What I mean is simply this: If you're writing an ETL process and not really transforming the data in any significant way, then it doesn't need to be staged. This is one of those things I see all the time. I see ETL processes that stage data in a separate staging DB regardless of whether it's actually being staged or not. And of course the reason is always "continuity." All the other tables are staged and we want to keep the same process for everything? Why? That follows a certain amateur logic, but you're doing a double-hop and increasing the time of your load for no reason. Symmetry has it place in paintings, culinary arts, body building, etc., but it's not a good reason to promote a process that has adverse effects. In IT, the end result is all that matters. And unlike in personal matters, the ends almost always justify the means. Not adhering to strict symmetry is quite often revered as thinking outside the box.

So the short answer is never to anything just because that's the way you're doing it everywhere else. Everything in IT exists for a reason and there's a lot of overlap of functionality. DBs are really bad about that. There are so many ways to move data it's not even funny and they're not all equal in all situations. For instance, you would never even consider (I hope) writing an ETL cycle that revolved around BCP. BCP isn't meant for ETL for many reasons. Mainly, with writing the file, copying the file, and then loading it, it's typically just not fast enough. So you would never use BCP as your ETL mechanism. But you would use BCP as a tool in your ETL process.

Say you had 3 billion rows in a single table that you had no mechanism for loading incrementally. You have to ship the entire table to the other DB every night. You surely wouldn't want to copy that much data across the wire. It would take forever. But you could do a parallel extract into text files, Zip them up and then load them in parallel on the other side. It's not pretty, and it's still going to take a long time, but if it's your only choice then it's your only choice. What this doesn't mean, though, is that you don't BCP every table in the load, nor do you use oledb for this table because every other table uses it. Use what works in a given situation.
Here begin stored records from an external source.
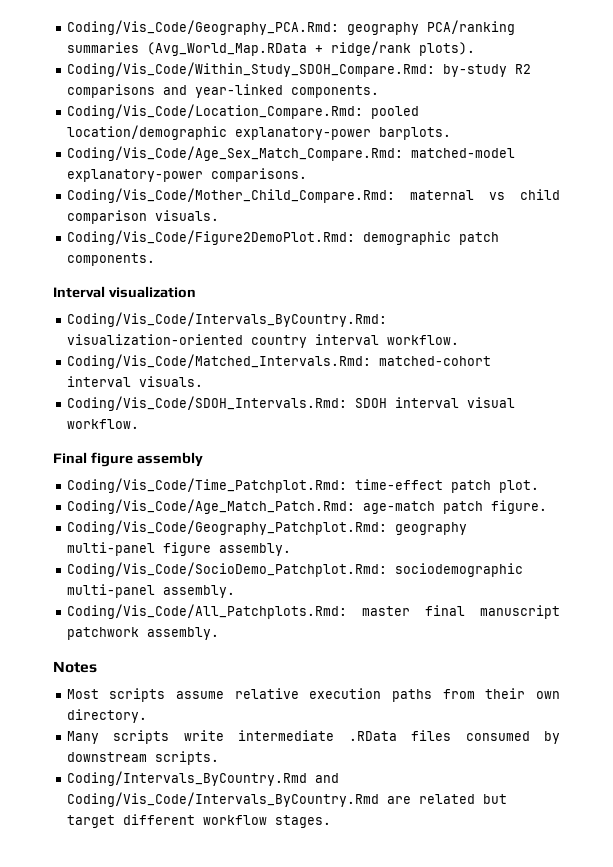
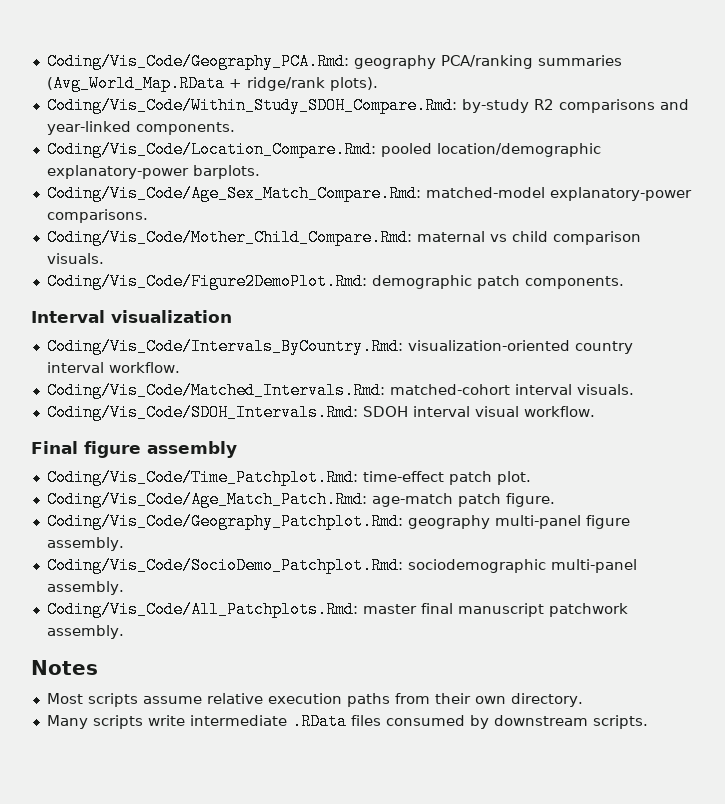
- Coding/Intervals_ByCountry.Rmd and Coding/Vis_Code/Intervals_ByCountry.Rmd are related but target different workflow stages.

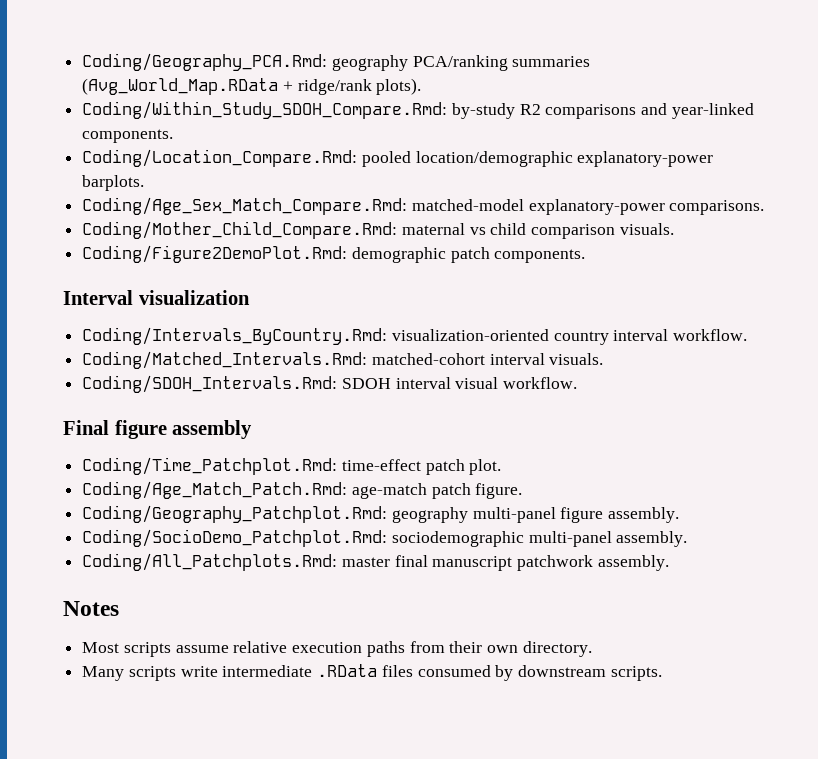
- Coding/Vis_Code/Geography_PCA.Rmd: geography PCA/ranking summaries (Avg_World_Map.RData + ridge/rank plots).
+ Coding/Geography_PCA.Rmd: geography PCA/ranking summaries (Avg_World_Map.RData + ridge/rank plots).
- Coding/Vis_Code/Within_Study_SDOH_Compare.Rmd: by-study R2 comparisons and year-linked components.
+ Coding/Within_Study_SDOH_Compare.Rmd: by-study R2 comparisons and year-linked components.
- Coding/Vis_Code/Location_Compare.Rmd: pooled location/demographic explanatory-power barplots.
+ Coding/Location_Compare.Rmd: pooled location/demographic explanatory-power barplots.
- Coding/Vis_Code/Age_Sex_Match_Compare.Rmd: matched-model explanatory-power comparisons.
+ Coding/Age_Sex_Match_Compare.Rmd: matched-model explanatory-power comparisons.
- Coding/Vis_Code/Mother_Child_Compare.Rmd: maternal vs child comparison visuals.
+ Coding/Mother_Child_Compare.Rmd: maternal vs child comparison visuals.
- Coding/Vis_Code/Figure2DemoPlot.Rmd: demographic patch components.
+ Coding/Figure2DemoPlot.Rmd: demographic patch components.
- Coding/Vis_Code/Intervals_ByCountry.Rmd: visualization-oriented country interval workflow.
+ Coding/Intervals_ByCountry.Rmd: visualization-oriented country interval workflow.
- Coding/Vis_Code/Matched_Intervals.Rmd: matched-cohort interval visuals.
+ Coding/Matched_Intervals.Rmd: matched-cohort interval visuals.
- Coding/Vis_Code/SDOH_Intervals.Rmd: SDOH interval visual workflow.
+ Coding/SDOH_Intervals.Rmd: SDOH interval visual workflow.
- Coding/Vis_Code/Time_Patchplot.Rmd: time-effect patch plot.
+ Coding/Time_Patchplot.Rmd: time-effect patch plot.
- Coding/Vis_Code/Age_Match_Patch.Rmd: age-match patch figure.
+ Coding/Age_Match_Patch.Rmd: age-match patch figure.
- Coding/Vis_Code/Geography_Patchplot.Rmd: geography multi-panel figure assembly.
+ Coding/Geography_Patchplot.Rmd: geography multi-panel figure assembly.
- Coding/Vis_Code/SocioDemo_Patchplot.Rmd: sociodemographic multi-panel assembly.
+ Coding/SocioDemo_Patchplot.Rmd: sociodemographic multi-panel assembly.
- Coding/Vis_Code/All_Patchplots.Rmd: master final manuscript patchwork assembly.
+ Coding/All_Patchplots.Rmd: master final manuscript patchwork assembly.

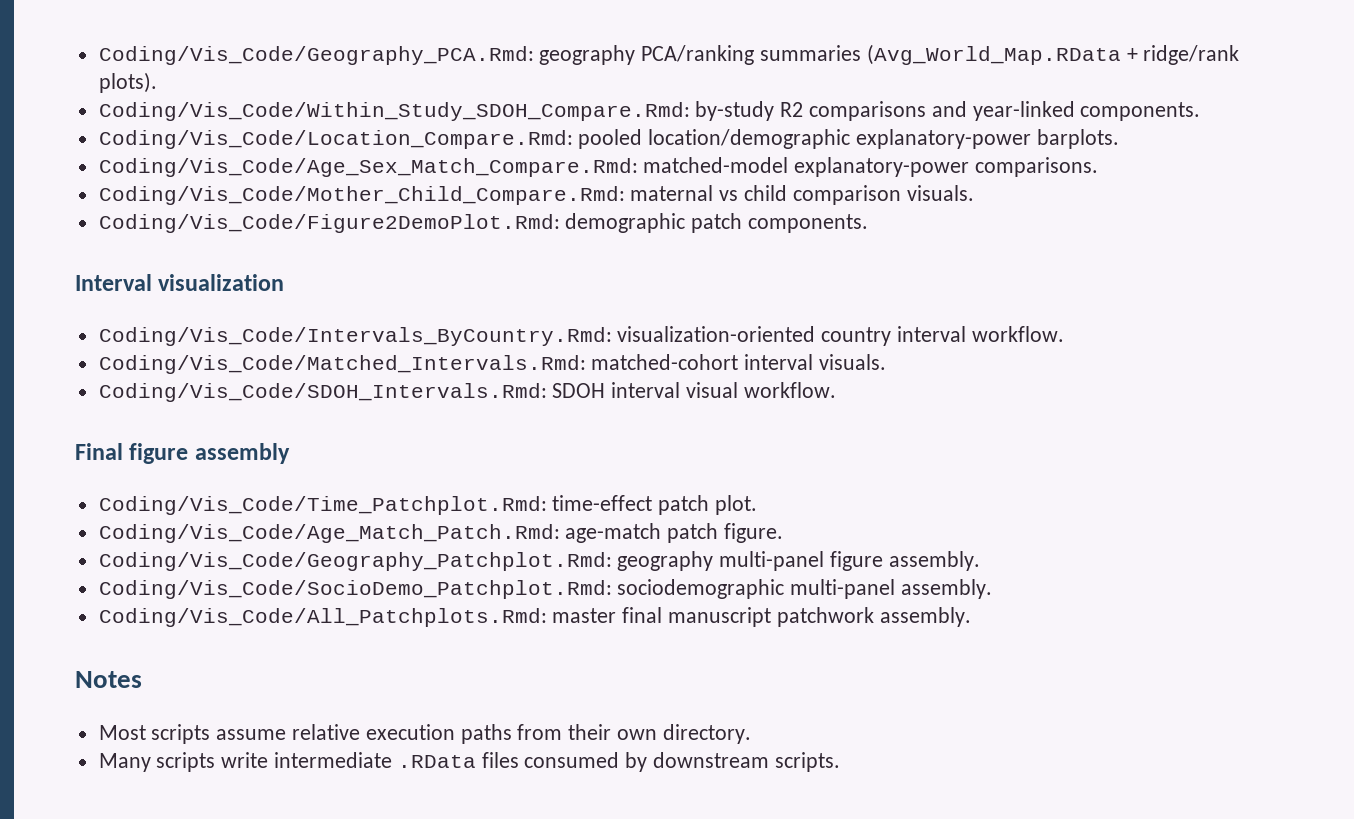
- Coding/Geography_PCA.Rmd: geography PCA/ranking summaries (Avg_World_Map.RData + ridge/rank plots).
+ Coding/Vis_Code/Geography_PCA.Rmd: geography PCA/ranking summaries (Avg_World_Map.RData + ridge/rank plots).
- Coding/Within_Study_SDOH_Compare.Rmd: by-study R2 comparisons and year-linked components.
+ Coding/Vis_Code/Within_Study_SDOH_Compare.Rmd: by-study R2 comparisons and year-linked components.
- Coding/Location_Compare.Rmd: pooled location/demographic explanatory-power barplots.
+ Coding/Vis_Code/Location_Compare.Rmd: pooled location/demographic explanatory-power barplots.
- Coding/Age_Sex_Match_Compare.Rmd: matched-model explanatory-power comparisons.
+ Coding/Vis_Code/Age_Sex_Match_Compare.Rmd: matched-model explanatory-power comparisons.
- Coding/Mother_Child_Compare.Rmd: maternal vs child comparison visuals.
+ Coding/Vis_Code/Mother_Child_Compare.Rmd: maternal vs child comparison visuals.
- Coding/Figure2DemoPlot.Rmd: demographic patch components.
+ Coding/Vis_Code/Figure2DemoPlot.Rmd: demographic patch components.
- Coding/Intervals_ByCountry.Rmd: visualization-oriented country interval workflow.
+ Coding/Vis_Code/Intervals_ByCountry.Rmd: visualization-oriented country interval workflow.
- Coding/Matched_Intervals.Rmd: matched-cohort interval visuals.
+ Coding/Vis_Code/Matched_Intervals.Rmd: matched-cohort interval visuals.
- Coding/SDOH_Intervals.Rmd: SDOH interval visual workflow.
+ Coding/Vis_Code/SDOH_Intervals.Rmd: SDOH interval visual workflow.
- Coding/Time_Patchplot.Rmd: time-effect patch plot.
+ Coding/Vis_Code/Time_Patchplot.Rmd: time-effect patch plot.
- Coding/Age_Match_Patch.Rmd: age-match patch figure.
+ Coding/Vis_Code/Age_Match_Patch.Rmd: age-match patch figure.
- Coding/Geography_Patchplot.Rmd: geography multi-panel figure assembly.
+ Coding/Vis_Code/Geography_Patchplot.Rmd: geography multi-panel figure assembly.
- Coding/SocioDemo_Patchplot.Rmd: sociodemographic multi-panel assembly.
+ Coding/Vis_Code/SocioDemo_Patchplot.Rmd: sociodemographic multi-panel assembly.
- Coding/All_Patchplots.Rmd: master final manuscript patchwork assembly.
+ Coding/Vis_Code/All_Patchplots.Rmd: master final manuscript patchwork assembly.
My old chess coach used to make me justify every move I made. If I moved a pawn, I had to have a reason. If I took a piece, I had to have a reason -- and not just a reason, but a good one. I had to analyze the situation and I had to ensure that I was coming out ahead on the exchange, or that I wasn't leaving myself open to something a few moves down the way. DBs have the same number of gotchas. Every time you write something, you have to ask yourself if you're doing the right thing. Be your own worst critic. Justify everything you do in the code or in the process.

If you choose to drop and re-create the tables every night, then give a good reason and weigh it against the alternative of keeping the schema intact. If you do a snapshot load of a table every night instead of an incremental load, then justify it. And you have to ask yourself what the alternatives are. Will this put you ahead of the game? Everything will put you ahead in some situation or another, and behind in others. So you need to seriously think about what situations you want to protect your process from and code for those.
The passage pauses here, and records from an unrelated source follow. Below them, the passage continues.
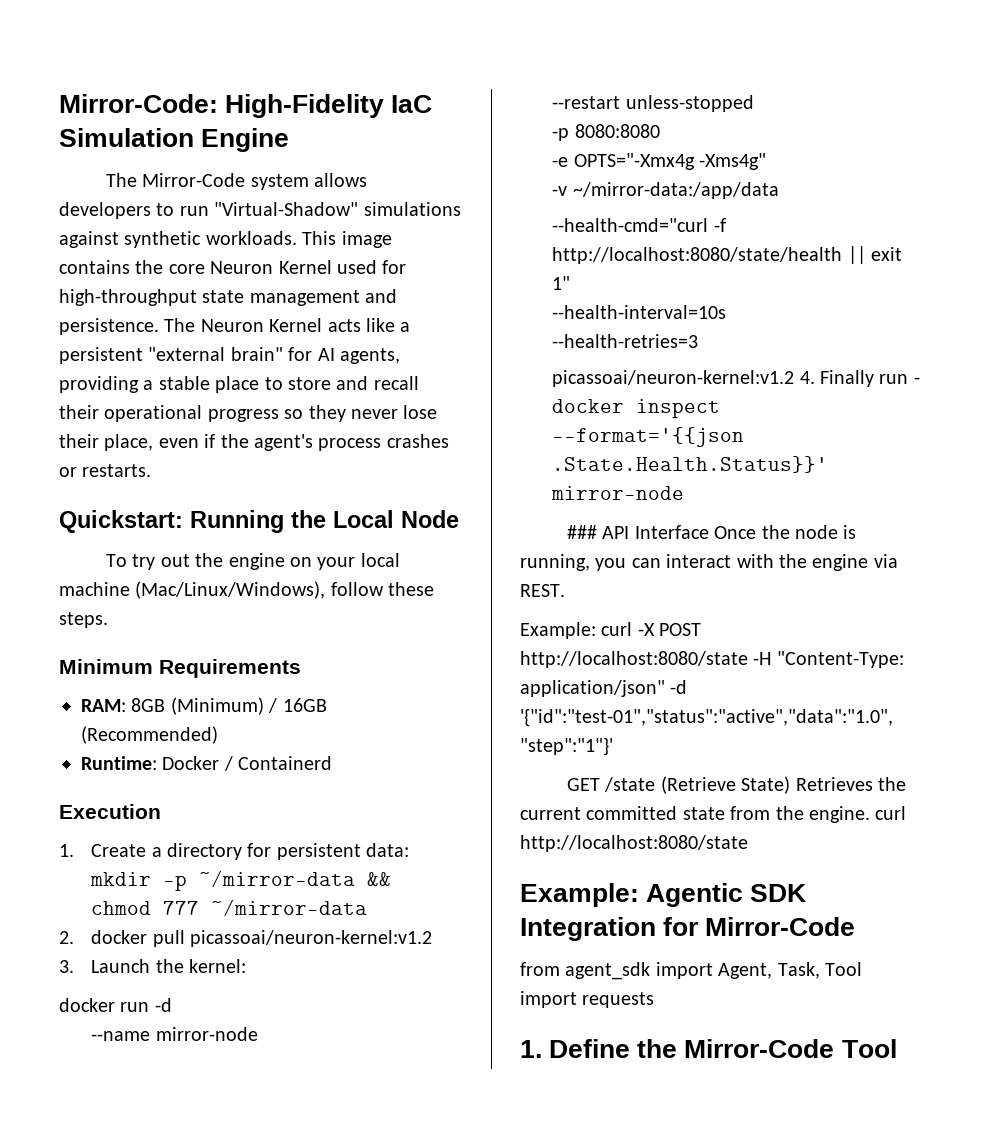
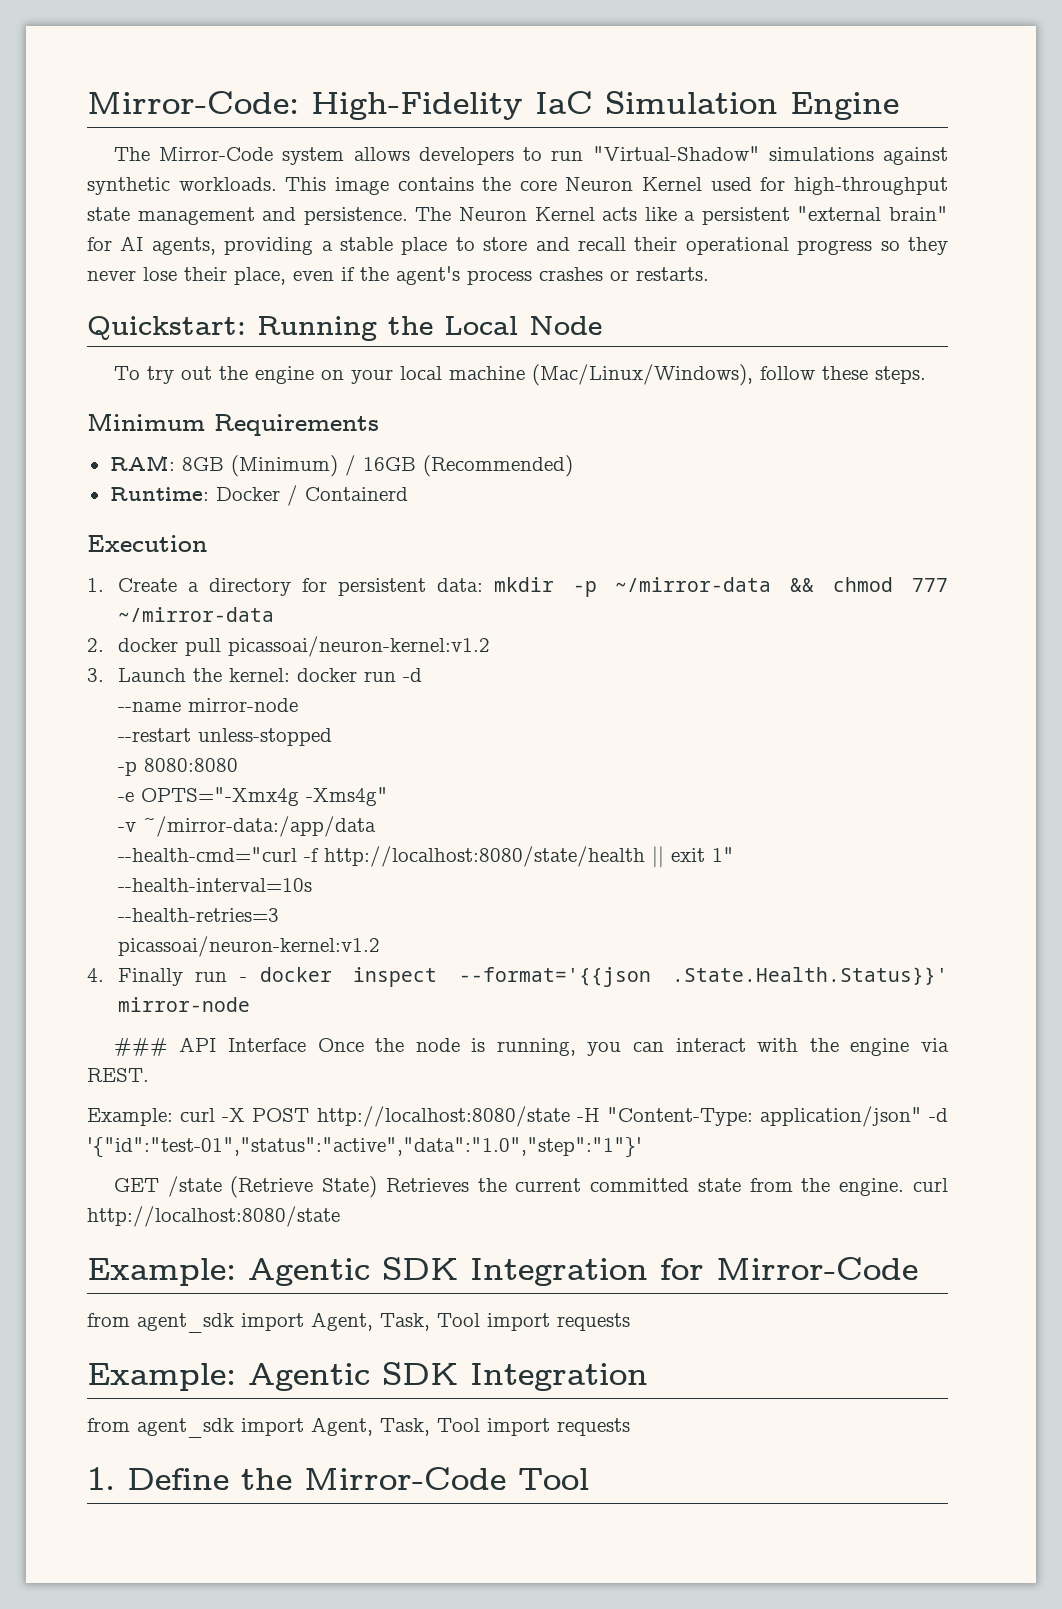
- 3. Launch the kernel:
- docker run -d
+ 3. Launch the kernel: docker run -d
  --health-retries=3
- picassoai/neuron-kernel:v1.2 4. Finally run - docker inspect --format='{{json .State.Health.Status}}' mirror-node
+ picassoai/neuron-kernel:v1.2
+ 4. Finally run - docker inspect --format='{{json .State.Health.Status}}' mirror-node
  Example: Agentic SDK Integration for Mirror-Code
+ from agent_sdk import Agent, Task, Tool import requests
+ Example: Agentic SDK Integration

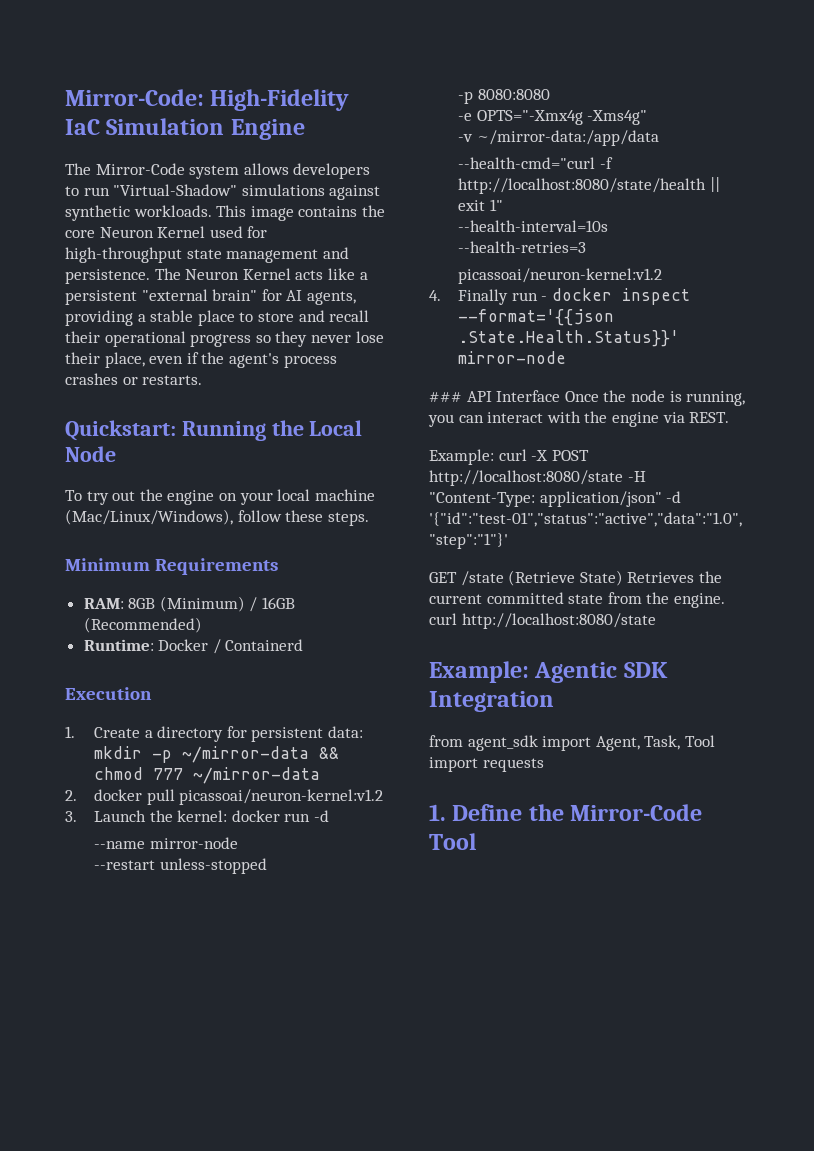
- Example: Agentic SDK Integration for Mirror-Code
- from agent_sdk import Agent, Task, Tool import requests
Think about the possible breaking points. Where could this go wrong and what kind of position will you be in once it does? Can you recover easily? Can you recover quickly? Is recovery going to be manual or automatic? I'm sick of seeing devs write code in a vacuum without any thought to anything that could happen in production. You're a professional, so start acting like it. If you don't know where to start, then get with your DBAs and ask them what they typically see in failures and if they know of a solid way to prevent them.

There's no crime in asking the question and getting the process right, but it is a crime to not ask the question and doing something stupid because it might make you feel bad that you had to ask for help. Before something hits production, anything goes. You can fight, scream, test, mess up, whine, or whatever it is you and your group has to do to make a good decision. I've been involved in some pretty heated discussions about processes myself. But what matters is when your code hits the box, will it perform? That's the bottom line and that's all that counts.

So ask yourself the questions. And don't be afraid to tackle the tough issues because chances are that any issue you avoid is the one that'll get you out of bed and you'll have to face it then anyway. And keep a list if you have to. Write down all the ways a process can fail and check off the ones you're interested in protecting this one from.

The creator of American Kenpo, Ed Parker, said (paraphrased), "Anyone can come up with an answer, but it takes a genius to ask the right questions."